Serial 4Z:
The Invasion Of Time


The Doctor returns to Gallifrey, having made a deal with aliens known as the Vardans to ensure that he will ascend to the presidency of the High Council of the Time Lords. Behaving erratically, the Doctor alienates his old friend, Chancellor Borusa, and forms an alliance with the duplicitous Castellan Kelner. Then he has Leela exiled to the wastes beyond the Capitol, where she takes refuge with a group of outcast Gallifreyans living as savages. Leela believes that the Doctor has turned traitor. In fact, he is orchestrating an elaborate scheme to unveil the identity of the Vardans' masters -- and foil a plot to invade Gallifrey itself.


When he joined Doctor Who midway through Season Fifteen, script editor Anthony Read became responsible for its last two serials. Read's first commission was Underworld, from the writing team of Bob Baker and Dave Martin. For the season finale, producer Graham Williams wanted to delve deeper into the vision of Gallifreyan society and mythology that Read's predecessor, Robert Holmes, had developed for The Deadly Assassin a year earlier. After discussing this approach with Holmes, the production team received his blessing to use Cardinal Borusa, one of that serial's key Time Lord characters.

To write the six-part finale, Read recruited David Weir, who had written several episodes of The Troubleshooters and The Lotus Eaters when Read was their producer. The two men began developing a narrative which drew upon the notion that not all of Gallifrey's denizens were Time Lords. On July 18th, 1977, Weir was commissioned to write “Killers Of The Dark”. It introduced a race of cat people living outside the Time Lord Capitol, whose society was defined by both brutal savagery and technological sophistication. Weir had to write quickly to meet the serial's mid-October production dates, and submitted his first five scripts on August 15th.

Killers Of The Dark included unfeasible elements such as a forum the size of Wembley Stadium full of cat people

By this time, Gerald Blake had been assigned to direct “Killers Of The Dark”; he had previously been responsible for 1967's The Abominable Snowmen. Both Blake and Read quickly became concerned about the feasibility of Weir's scripts, which had diverged significantly from their original outline. The Doctor Who production team was under strict instructions from the BBC to control the programme's budget -- a mounting challenge as inflation rates skyrocketed -- and yet Weir had included elements such as a forum the size of Wembley Stadium full of cat people. Left with little choice, Williams and Read decided to abandon “Killers Of The Dark”. This meant that they had to hastily commission six new scripts, at a point in time when pre-production should already have started; indeed, location scouting and design work for Weir's serial was under way.

To complicate matters further, it was clear that the BBC was heading towards another round of industrial action in the autumn.
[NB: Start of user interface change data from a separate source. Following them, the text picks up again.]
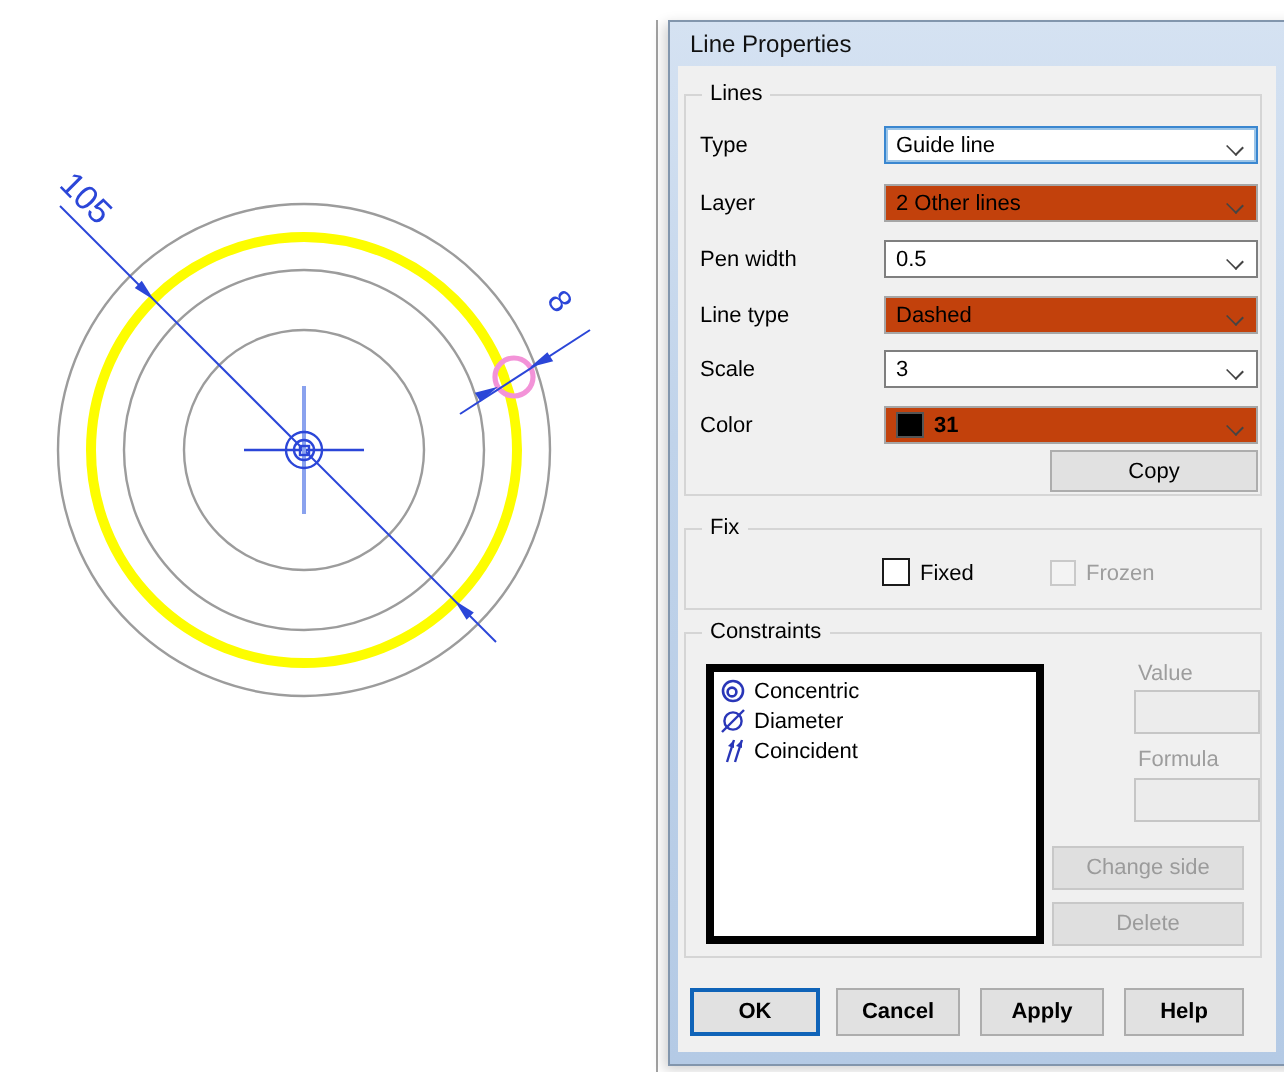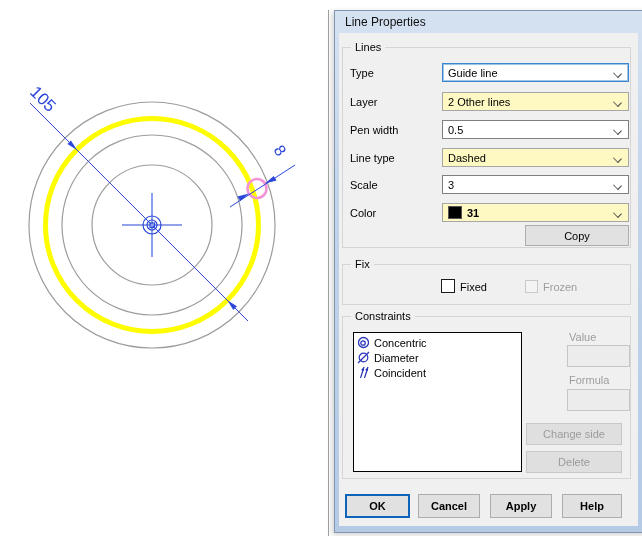--- a/index.html
+++ b/index.html
@@ -25,41 +25,41 @@
              background:#f0f0f0; font-size:11px; color:#000; }
 
   .groupbox { position:absolute; border:1px solid #d5d5d5; }
   .groupbox .gb-label { position:absolute; top:-7px; left:8px; background:#f0f0f0;
                         padding:0 4px; font-size:11px; color:#000; }
 
   .fld-label { position:absolute; left:11px; font-size:11px; color:#000; }
   .combo { position:absolute; left:103px; width:187px; height:19px; background:#fff;
            border:1px solid #7f7f7f; display:flex; align-items:center;
            padding-left:5px; font-size:11px; }
-  .combo.gray { background:#fef9c3; border-color:#a6a6a6; }
+  .combo.gray { background:#c2410c; border-color:#a6a6a6; }
   .combo.focused { border:1px solid #3a87d0; box-shadow:inset 0 0 0 1px #9cc5e8; }
   .chev { position:absolute; right:7px; top:6px; width:7px; height:7px;
           border-right:1px solid #444; border-bottom:1px solid #444;
           transform:rotate(45deg) scale(1,0.8); transform-origin:center; }
   .swatch { width:14px; height:13px; background:#000; border:1px solid #555;
             margin-right:5px; flex:0 0 auto; }
 
   .btn { position:absolute; background:#e1e1e1; border:1px solid #adadad;
          font-size:11px; color:#000; text-align:center; }
   .btn.default { border:2px solid #0f63b8; }
   .btn.disabled { background:#dfdfdf; border-color:#c8c8c8; color:#9b9b9b; }
 
   .checkbox { position:absolute; width:14px; height:14px; background:#fff;
               border:1px solid #1a1a1a; }
   .checkbox.disabled { width:13px; height:13px; background:#f3f3f3; border-color:#c9c9c9; }
   .cb-label { position:absolute; font-size:11px; color:#000; }
   .cb-label.disabled { color:#9d9d9d; }
 
   .listbox { position:absolute; left:10px; top:15px; width:169px; height:140px;
-             background:#fff; border:1px solid #000000; padding-top:2px; }
+             background:#fff; border:4px solid #000000; padding-top:2px; }
   .list-item { display:flex; align-items:center; height:15px; padding-left:3px;
                font-size:11px; color:#000; }
   .list-item svg { margin-right:4px; flex:0 0 auto; }
 
   .mini-label { position:absolute; left:230px; font-size:11px; color:#9d9d9d; }
   .mini-input { position:absolute; left:228px; width:63px; height:22px;
                 background:#ececec; border:1px solid #c6c6c6; }
 
   .dlg-btn-row .btn { height:24px; line-height:20px;font-weight:bold; }
 </style>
During the Seventies, the Corporation was pitted against its unionised employees on an almost annual basis, and 1977 was no different. With Christmas programming having been given the highest priority, it became clear that the Doctor Who season finale could be guaranteed only a single studio block, two fewer than would normally be allocated to a six-part story. Given the enormous pressure that was being placed on the production team, BBC brass suggested that Season Fifteen could simply be abbreviated, dropping the final serial altogether and ending with Underworld. To help alleviate financial pressures on Season Sixteen, the budget for the unmade adventure could then be carried over to the following year.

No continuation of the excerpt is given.